8:1 Cuando abrió el séptimo sello, se hizo silencio en el cielo como por media hora.
8:2 Y vi a los siete ángeles que estaban en pie ante Dios; y se les dieron siete trompetas.
8:3 Otro ángel vino entonces y se paró ante el altar, con un incensario de oro; y se le dio mucho incienso para añadirlo a las oraciones de todos los santos, sobre el altar de oro que estaba delante del trono.
8:4 Y de la mano del ángel subió a la presencia de Dios el humo del incienso con las oraciones de los santos.
8:5 Y el ángel tomó el incensario, y lo llenó del fuego del altar, y lo arrojó a la tierra; y hubo truenos, y voces, y relámpagos, y un terremoto.
8:6 Y los siete ángeles que tenían las siete trompetas se dispusieron a tocarlas.
8:7 El primer ángel tocó la trompeta, y hubo granizo y fuego mezclados con sangre, que fueron lanzados sobre la tierra; y la tercera parte de los árboles se quemó, y se quemó toda la hierba verde.
8:8 El segundo ángel tocó la trompeta, y como una gran montaña ardiendo en fuego fue precipitada en el mar; y la tercera parte del mar se convirtió en sangre.
8:9 Y murió la tercera parte de los seres vivientes que estaban en el mar, y la tercera parte de las naves fue destruida.
8:10 El tercer ángel tocó la trompeta, y cayó del cielo una gran estrella, ardiendo como una antorcha, y cayó sobre la tercera parte de los ríos, y sobre las fuentes de las aguas.
8:11 Y el nombre de la estrella es Ajenjo.
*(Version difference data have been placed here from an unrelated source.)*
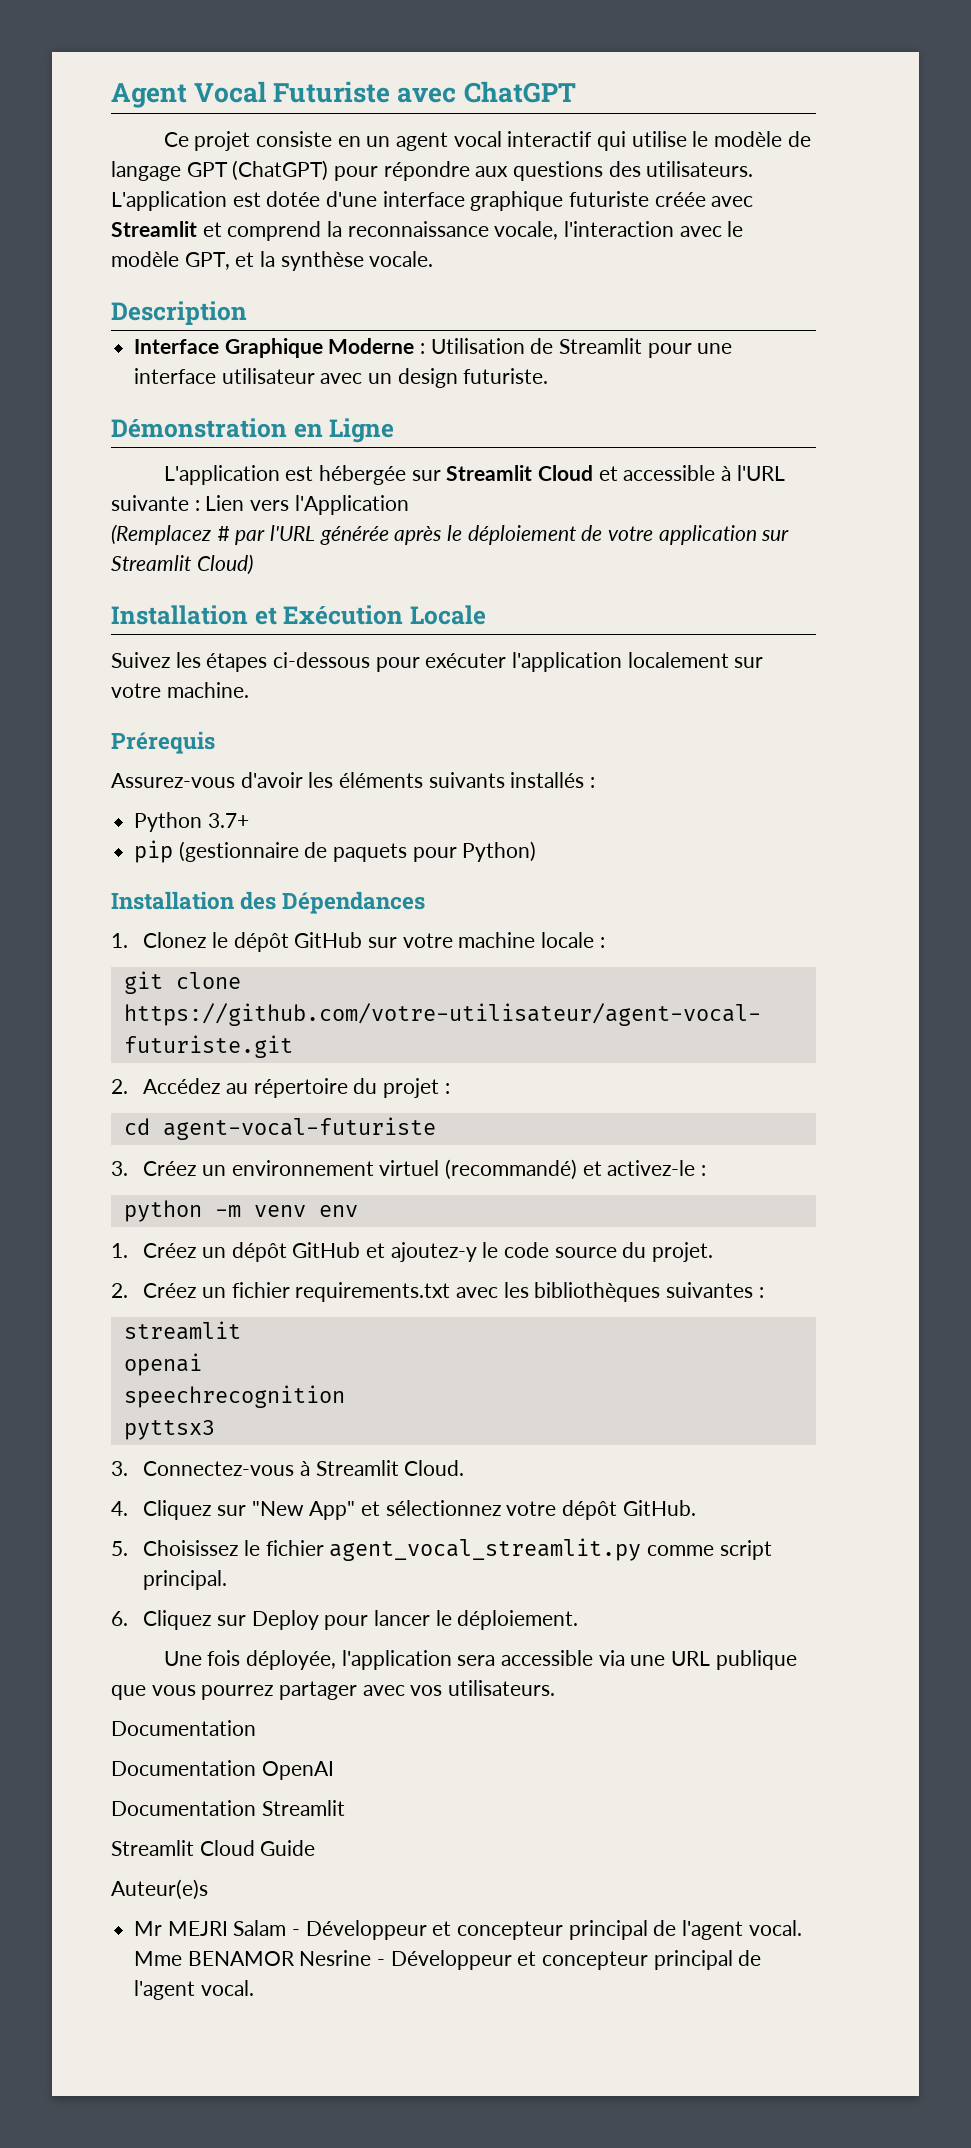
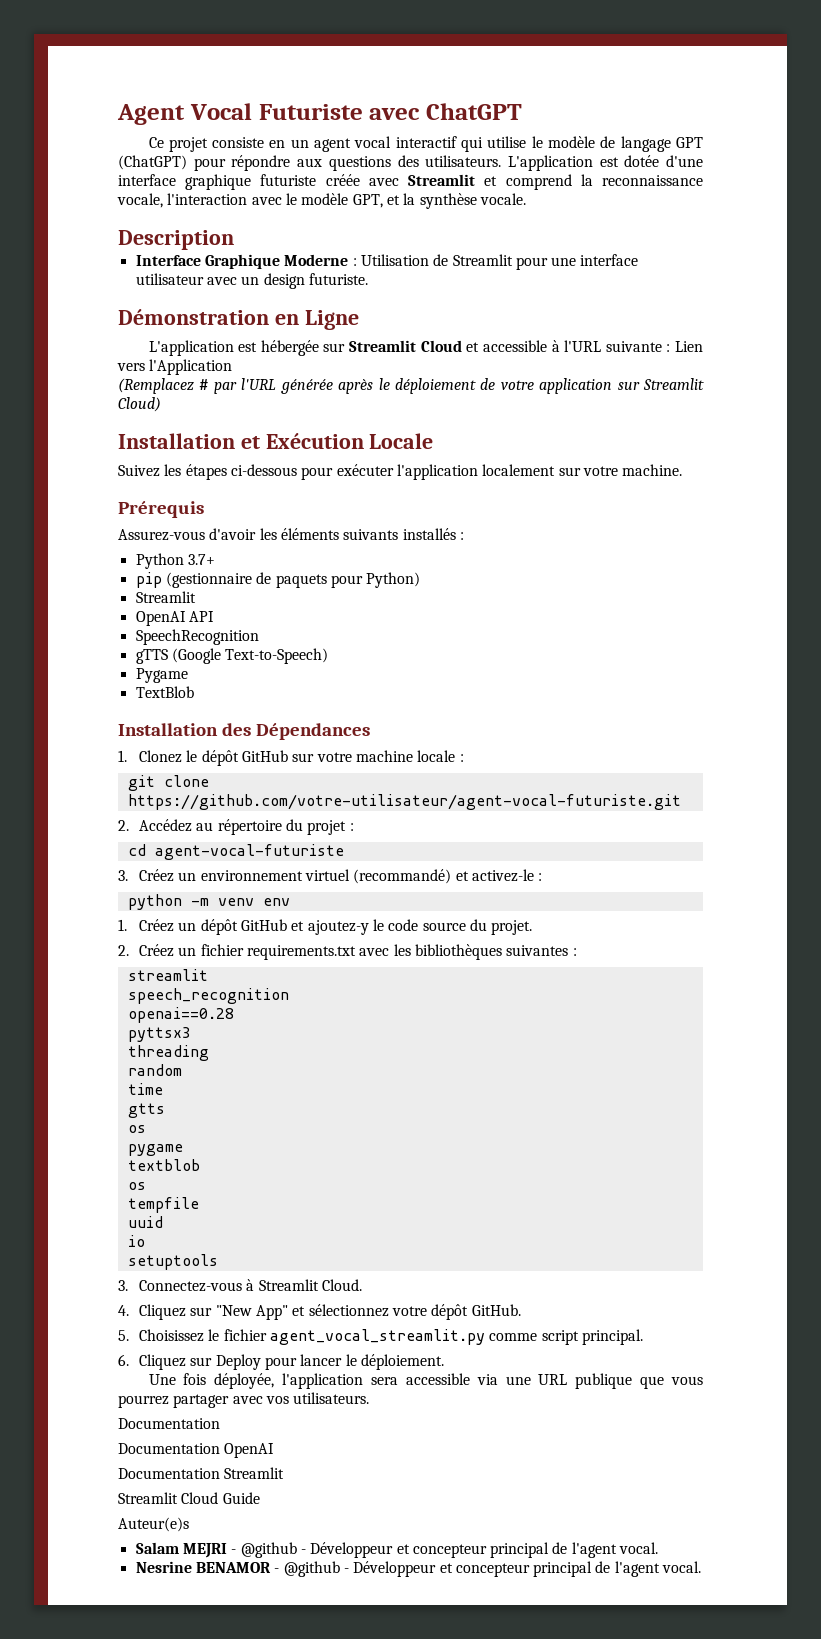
  pip (gestionnaire de paquets pour Python)
+ Streamlit
+ OpenAI API
+ SpeechRecognition
+ gTTS (Google Text-to-Speech)
+ Pygame
+ TextBlob
- openai
- speechrecognition
+ speech_recognition
+ openai==0.28
+ threading
+ random
+ time
+ gtts
+ os
+ pygame
+ textblob
+ os
+ tempfile
+ uuid
+ io
+ setuptools
- Mr MEJRI Salam - Développeur et concepteur principal de l'agent vocal. Mme BENAMOR Nesrine - Développeur et concepteur principal de l'agent vocal.
+ Salam MEJRI - @github - Développeur et concepteur principal de l'agent vocal.
+ Nesrine BENAMOR - @github - Développeur et concepteur principal de l'agent vocal.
Y la tercera parte de las aguas se convirtió en ajenjo; y muchos hombres murieron a causa de esas aguas, porque se hicieron amargas.
8:12 El cuarto ángel tocó la trompeta, y fue herida la tercera parte del sol, y la tercera parte de la luna, y la tercera parte de las estrellas, para que se oscureciese la tercera parte de ellos, y no hubiese luz en la tercera parte del día, y asimismo de la noche.
8:13 Y miré, y oí a un ángel volar por en medio del cielo, diciendo a gran voz: ¡Ay, ay, ay, de los que moran en la tierra, a causa de los otros toques de trompeta que están para sonar los tres ángeles!

Apocalipsis 8:1

abril 19, 2010

8:1 Cuando abrió el séptimo sello, se hizo silencio en el cielo como por media hora.